Crafting the employee experience
- 6 Min Read
A recent HRD Connect webinar saw Editor Emily Sexton-Brown joined by a panel of eminent figures in the world of talent development to discuss how companies can successfully design their employee experience.
Andrea Pettico is Chief People Officer (CPO) of one of the UK’s most interesting and innovative marketing agencies, MVF. In her role as CPO, Pettico says her main priority is to build a culture of inclusiveness, positivity and improvement at all levels.
Pettico was joined by George Elioart, Change Manager at Avado. As the largest online leading provider in the UK, Avado is ideally placed to place development right at the heart of its offering. Indeed, Elioart began his career at Avado as an apprentice – something he says gave him an insight into what it takes to successfully onboard and develop talent.
The third member of the panel was Harry Gooding, Sales & Marketing Director at Arch Apprentices. His role, he said, centred around helping companies successfully integrate new apprentices into the organisation, and to boost the chances of retaining and developing the best and the brightest.
Getting the right fit
The panelists began by discussing how their organisations had set about designing an employee experience programme. “From our experience, what’s difficult is that some companies try to design experience and development programmes that apply to everyone in the business,” Elioart said.
“But that doesn’t always work, and the best experiences are ones that are specific. So how do we build something that engages everyone but that’s also discrete to them?”
“One size doesn’t fit all, when it comes to people,” Pettico agreed, and went on to argue that companies that spend the time and effort to design bespoke plans will reap benefits across the board, and particularly when it comes to productivity.
“What happens is that, instead of simply giving people instructions and tasks to perform, rather you tell where you want to get to and let them work it our for themselves in the best way. And if you hire bright capable people, then they can create their own experiences.”
“You don’t measure employee experience by salary or benefits, job title or status,” said Elioart, who believes that real employee engagement and satisfaction cannot simply be measured in numbers. “One of the things I would say is leaders should start with what employees want. This isn’t about what you can do or want to do – really engaging with your employees starts with putting their needs first.”
It’s good to talk
Ultimately, there’s no substitute for good feedback. “The moment where skills overlap with employee experience is where learning happens,” said Gooding, whose work at Arch sees him advising companies on how to carve out a competitive advantage by using their learning and development programmes.
To do that, Gooding says, learning is the key. “It’s proven that companies that roll out learning have better retention rates,” he said. “Some of Avado’s clients have had issues with retention, and once upskilling became standard they soon started to notice a sizable impact.”
A question of culture
But what is the most important part of the employee experience? For some, leadership is the key factor, while others place health and wellbeing at the head of the list. A Q&A revealed that a majority (47%) of people pinpointed the company culture as the critical factor.
“It strikes me as the hardest one to get right,” Gooding said. “Changing a culture is really hard work.”

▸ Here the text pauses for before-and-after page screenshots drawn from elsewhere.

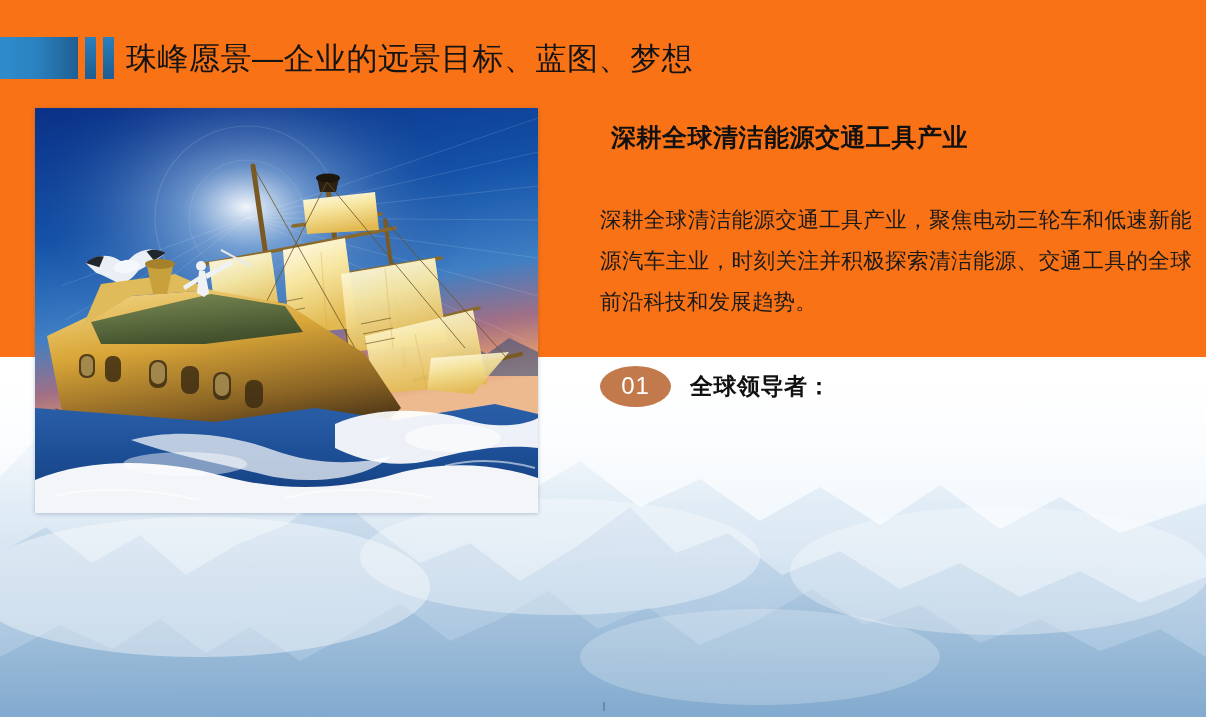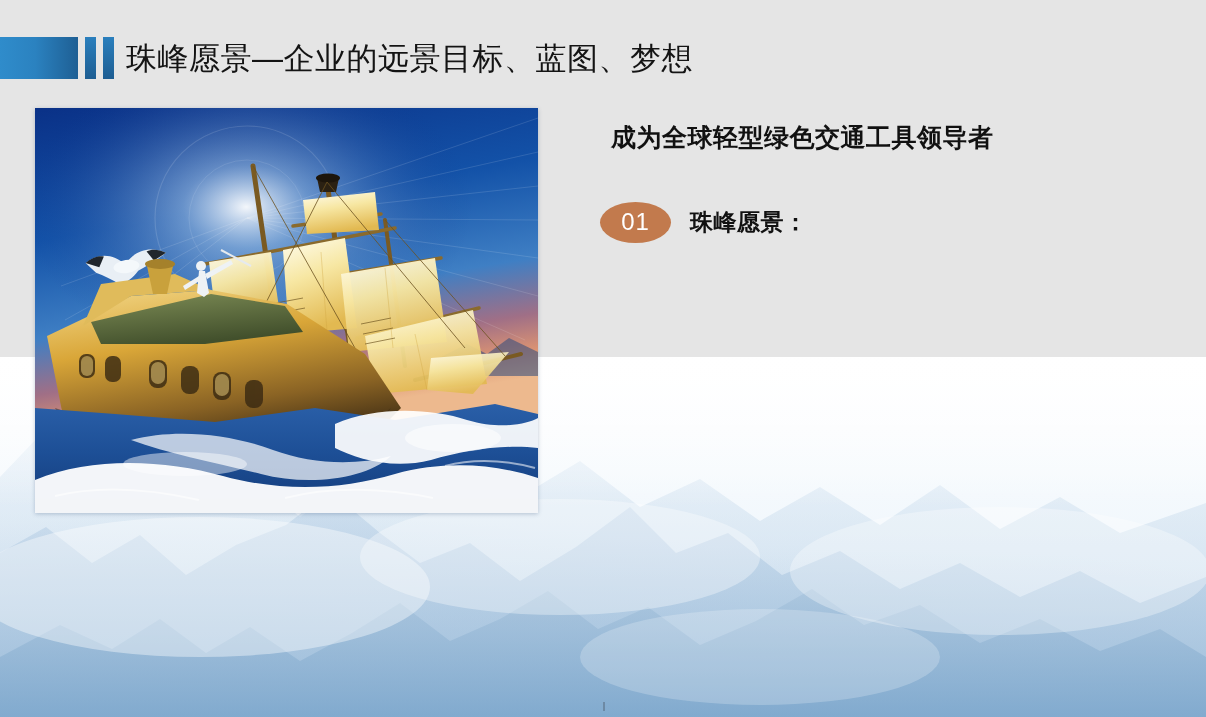--- a/index.html
+++ b/index.html
@@ -14,7 +14,7 @@
   .slide {
     position:relative;
     width:1206px; height:717px;
-    background:#e5e5e5;
+    background:#f97316;
     overflow:hidden;
   }
 

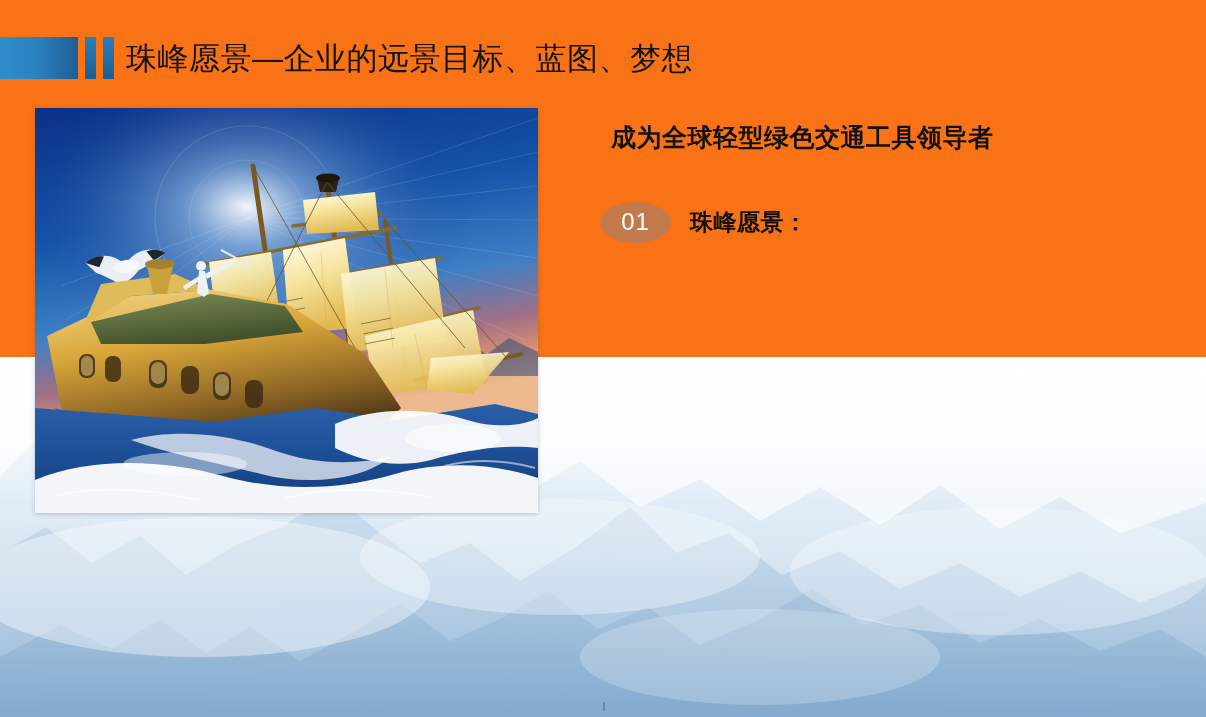--- a/index.html
+++ b/index.html
@@ -360,7 +360,7 @@
 
   <div class="rightcol">
 
-    <div class="r-heading">成为全球轻型绿色交通工具领导者</div>
+    <div class="r-heading">深耕全球清洁能源交通工具产业</div>
 
     <div class="block b1">
     </div>

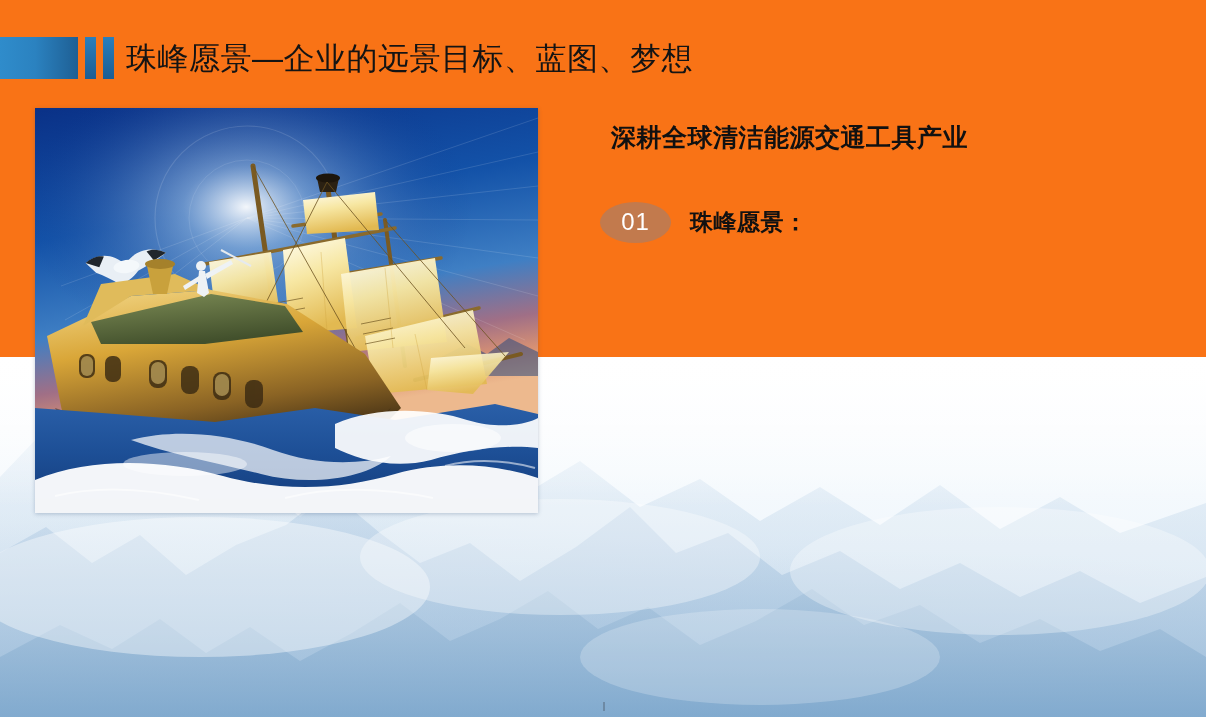--- a/index.html
+++ b/index.html
@@ -363,6 +363,7 @@
     <div class="r-heading">深耕全球清洁能源交通工具产业</div>
 
     <div class="block b1">
+      <div class="blk-body">深耕全球清洁能源交通工具产业，聚焦电动三轮车和低速新能源汽车主业，时刻关注并积极探索清洁能源、交通工具的全球前沿科技和发展趋势。</div>
     </div>
 
     <div class="block b2">

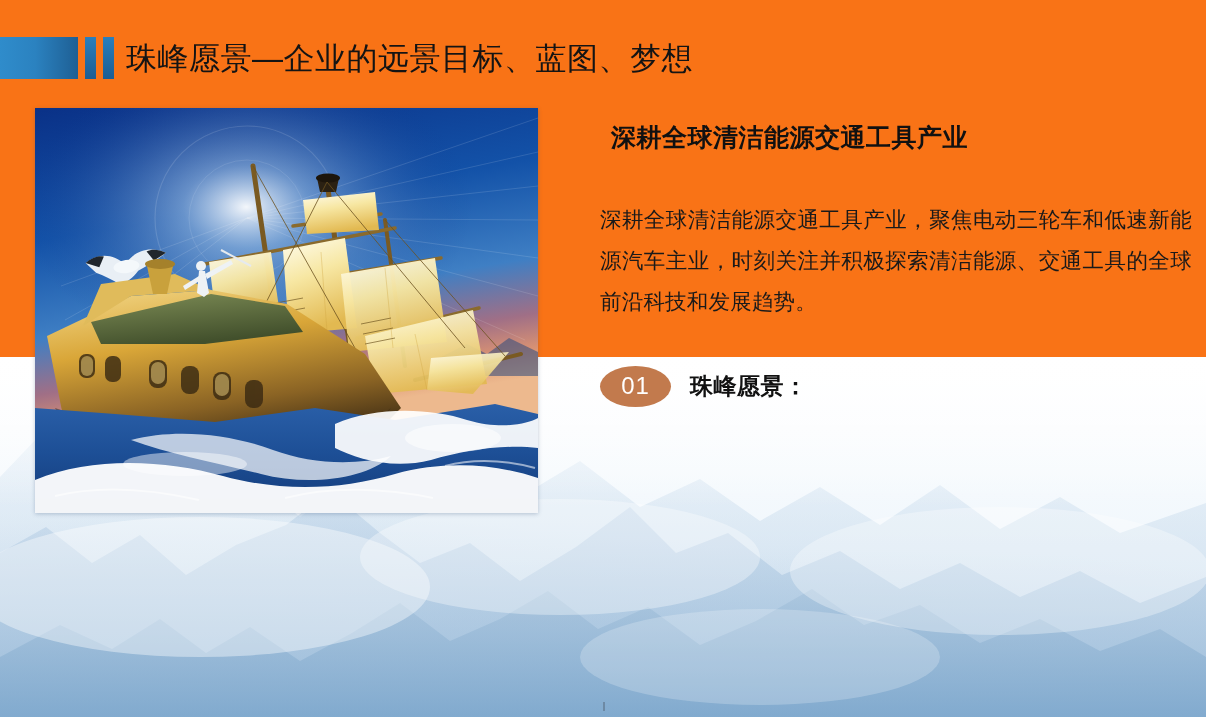--- a/index.html
+++ b/index.html
@@ -369,7 +369,7 @@
     <div class="block b2">
       <div class="blk-head">
         <div class="badge">01</div>
-        <div class="blk-title">珠峰愿景：</div>
+        <div class="blk-title">全球领导者：</div>
       </div>
     </div>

Pattico agreed and said her experience at MVF had involved looking at the various aspects that make up a company culture and deciding which ones could be improved.
“You don’t want to use the essence of the business, and there are things you can do to improve it. Accessibility is a big thing: I’ve worked at places where you wouldn’t know who the founders or owners are because they simply blend in to the team, and pull together without that aspect of hierarchy. That’s hugely important to fostering a great team culture.”
For Elioart, the difference maker is how well the company connects new hires with a mentor, whether through formal structures or as an informal sounding board. “To have someone who is removed from my day to day work experience as a sounding board to challenge what I’m doing and help is really useful. And we’ve found that an assigned mentor can pretty quickly spot when an employee isn’t happy with the way things are going, which gives the company a better chance of addressing that early.”
The right rewards
What the Q&A also revealed was the total lack of interest in rewards as a defining characteristic of a good employee experience. Not a single respondent to the survey believed they were the key factor.
Indeed, it’s fair to say that the webinar covered a whole range of topics – from personal development to building a programme of balanced training.
Pattico’s believes that MVF excel in certain areas thanks to its culture of continuous improvement. “That extends to our people – and the idea of Growth Conversations is crucial to how we help our people. That comes back to the idea of aspirations – what the people want, what the company needs, and how we can align those two things to ensure we work well together.”
MVF focus heavily on two angles in that: honesty, where employees are encouraged to be open about their aspirations; and concentrating on strengths as opposed to weaknesses.
“You’ll never tackle your weaknesses if you don’t stretch your strengths, so we’re a really strengths-based development business,” she said. “Once you’ve figured out your strengths you can accelerate your development, so we support that with a broad range of training and encourage as much ‘blended learning as we can.”
Pattico pointed out that although digital learning has become increasingly popular in recent times, face to face collaboration is still important. “Millennials still want to do that, to work in teams, so we have to provide access to blended learning tools to help them.”
It was clear from the webinar that there is no one set way for companies to succeed in this area. The challenges are there – it’s a competitive landscape, after all – but for those companies that take this seriously, the sky’s the limit.